Por outro lado, considerando o estado de degradação
a que chegou a sociedade, um arranjo emergencial não pode dispensar a contribuição
das instituições que preservaram a credibilidade e os seus valores
fundamentais. De alguma forma, tende a retornar a influência militar
moderadora, o que sugere prevenir o antigo messianismo dos tenentes, a fim de
evitar rejeições.
CONSIDERAÇÕES FINAIS
É evidente que as condições da ordem política atual
não permitem transformações substanciais do “status quo”, mesmo com a
substituição da presidente. A vantagem da mudança seria apenas o descarte do
PT, não obstante constituir esse fato um benefício inestimável ao país.

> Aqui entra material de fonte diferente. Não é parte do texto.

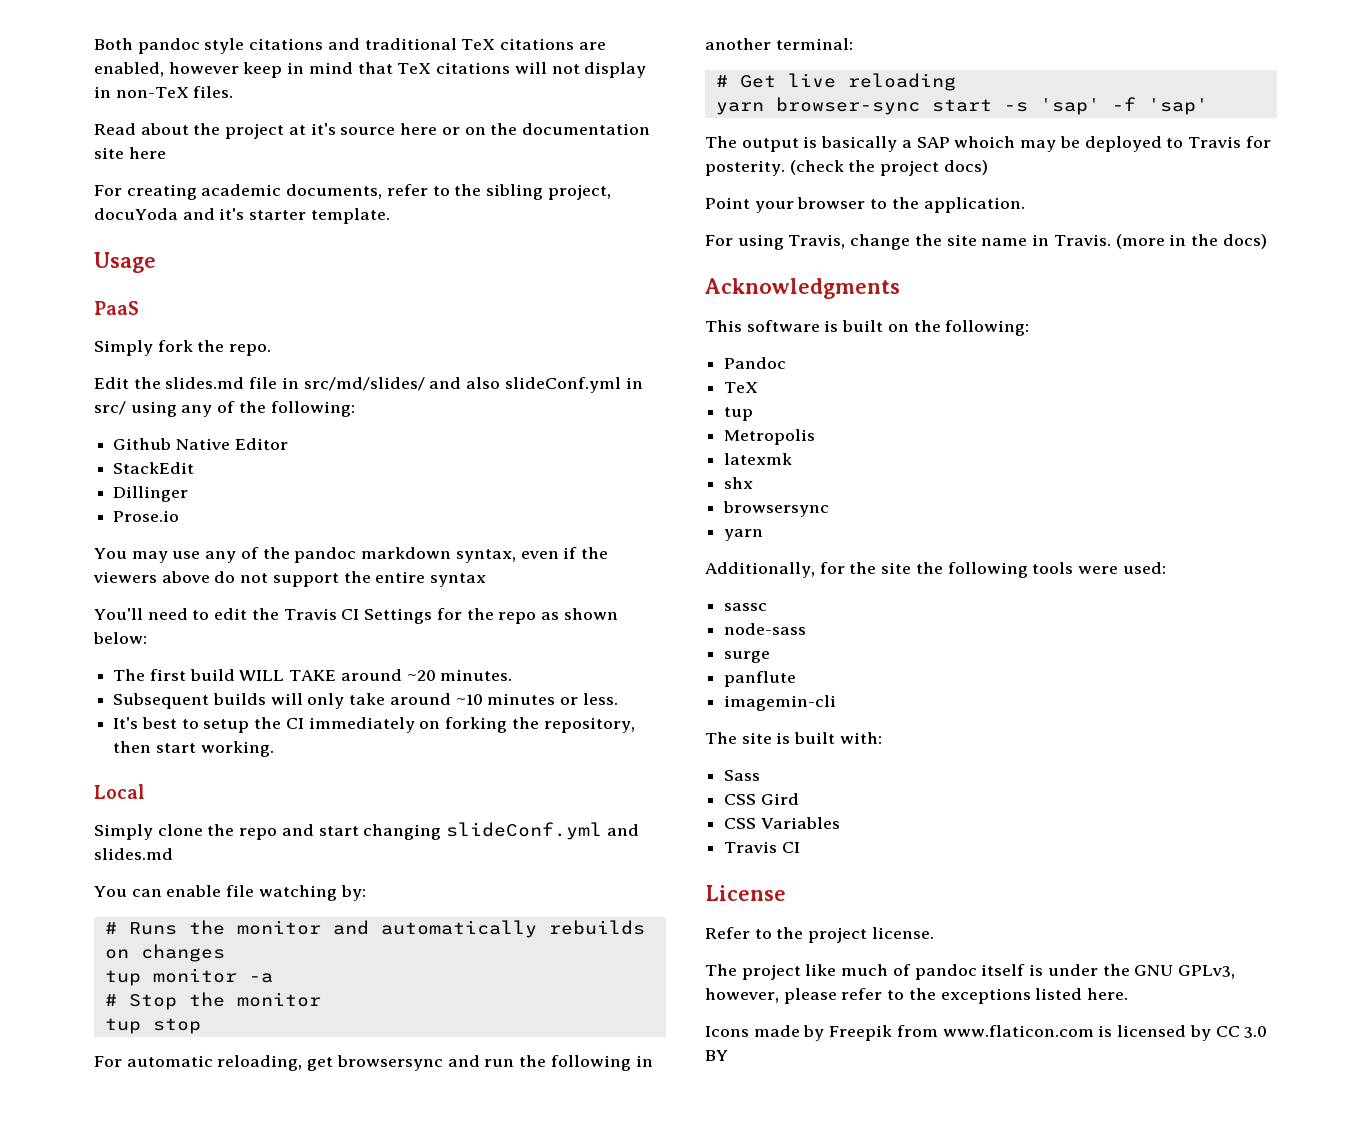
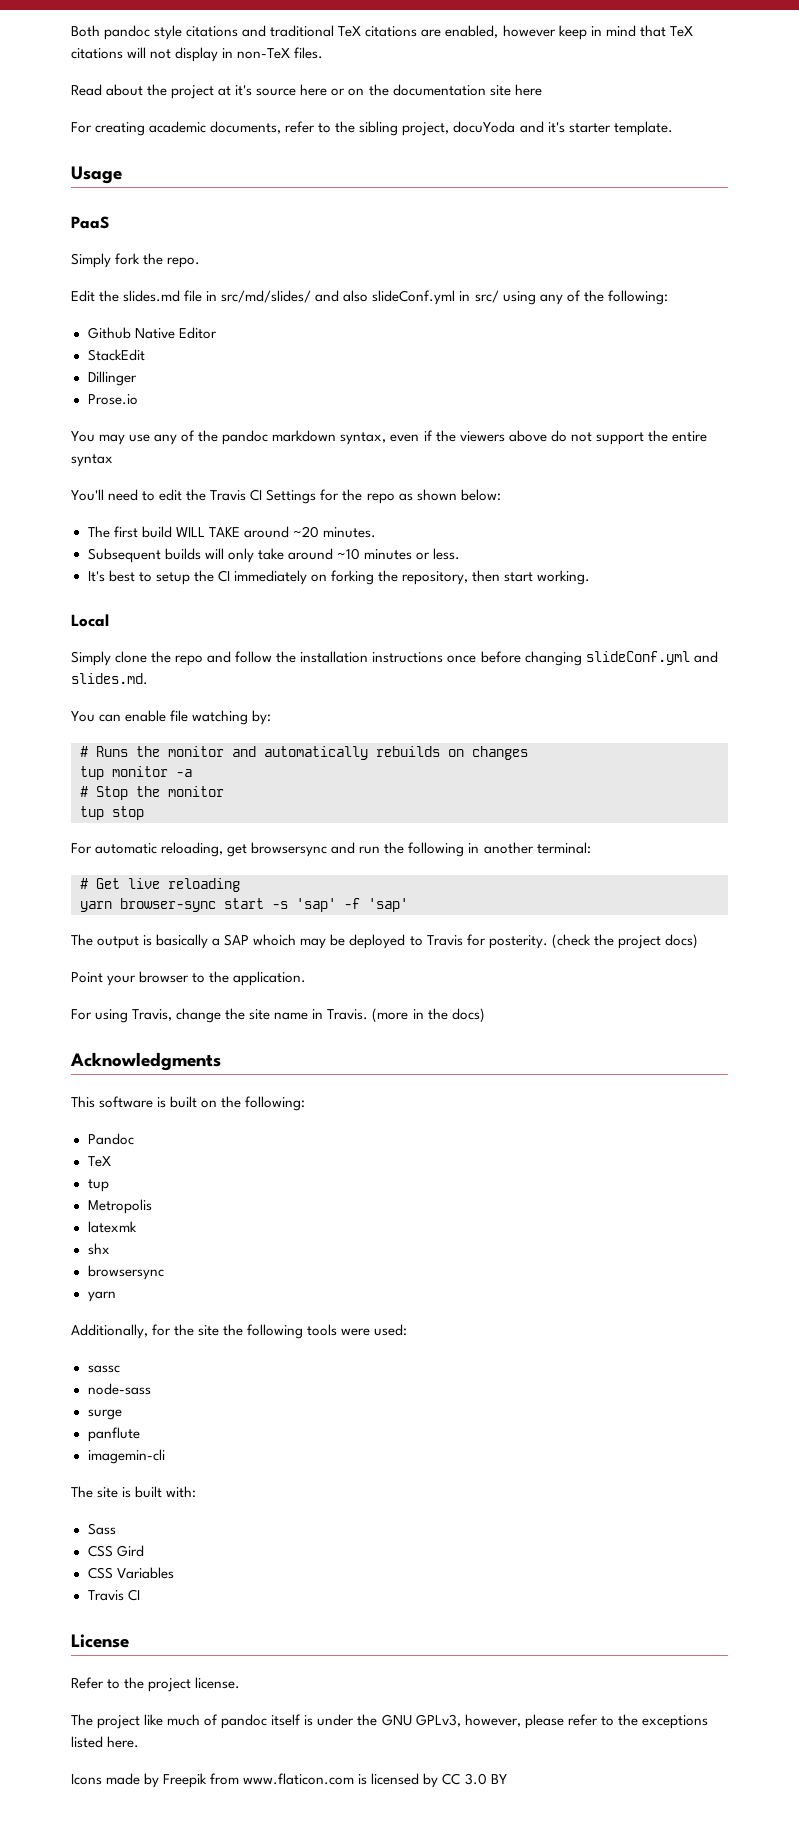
[318,826,359,836] start -> [235,651,521,663] follow the installation instructions once before
[94,848,173,860] slides.md -> [71,673,148,685] slides.md.

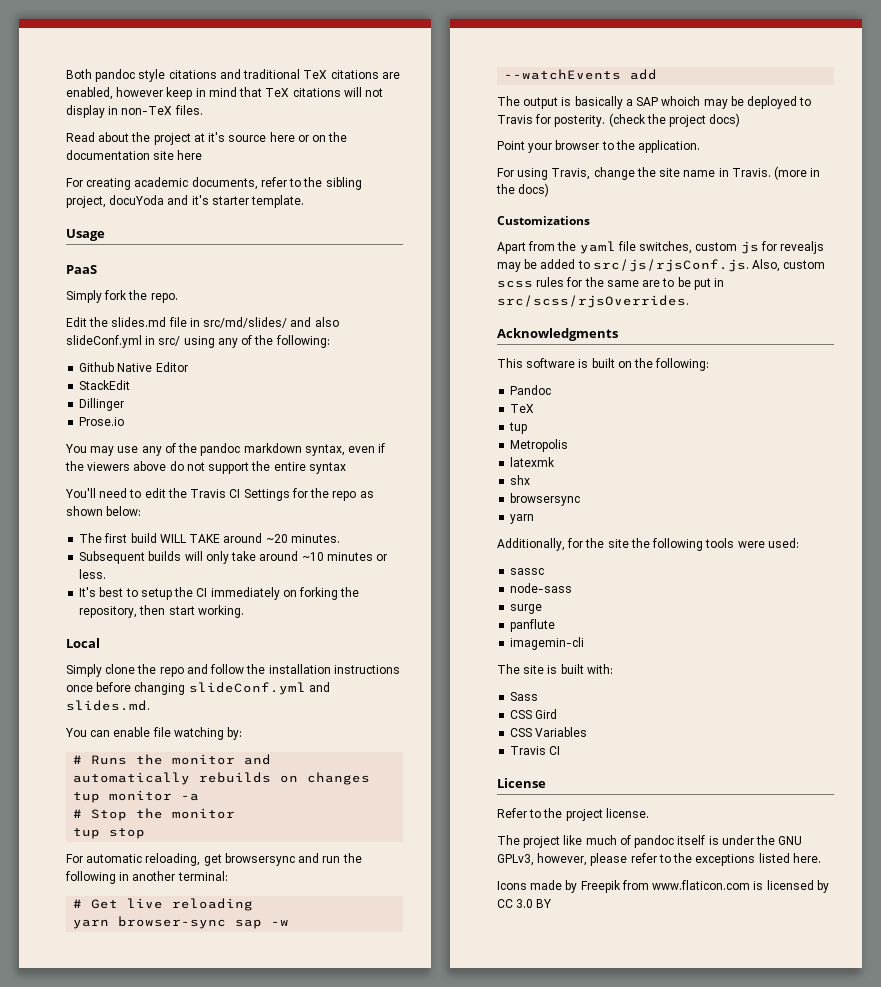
[224,898,408,912] start -s 'sap' -f 'sap' -> [235,919,290,929] [504,69,658,80] sap -w --watchEvents add
(485, 1015) none -> [497,216,590,225] [497,241,825,254] [497,259,826,272] [497,277,725,290] [497,295,689,308] // Customizations // Apart from the yaml file switches, custom js for revealjs may be added to src/js/rjsConf.js. Also, custom scss rules for the same are to be put in src/scss/rjsOverrides.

O método cartesiano nos ensinou que conhecer o
problema é parte da solução. Portanto, é nosso dever esclarecer a opinião
pública da manipulação e dos abusos que vêm sendo perpetrados no Brasil, em
nome da democracia e dos direitos humanos. A juventude precisa ter acesso a
informações outras, de fontes distintas da propaganda oficial.
Mudar é preciso. Neste momento de crise, toda
consciência autônoma, livre e de bons costumes, precisa despertar para a luta
patriótica, contribuindo para o retorno da auto-estima nacional, do orgulho de
ser brasileiro e da esperança no futuro.
Maynard Marques de Santa Rosa é General
de Exército na reserva. Palestra proferida no último dia 15 de julho na
Associação dos Ex-Combatentes do Brasil, no Distrito Federal.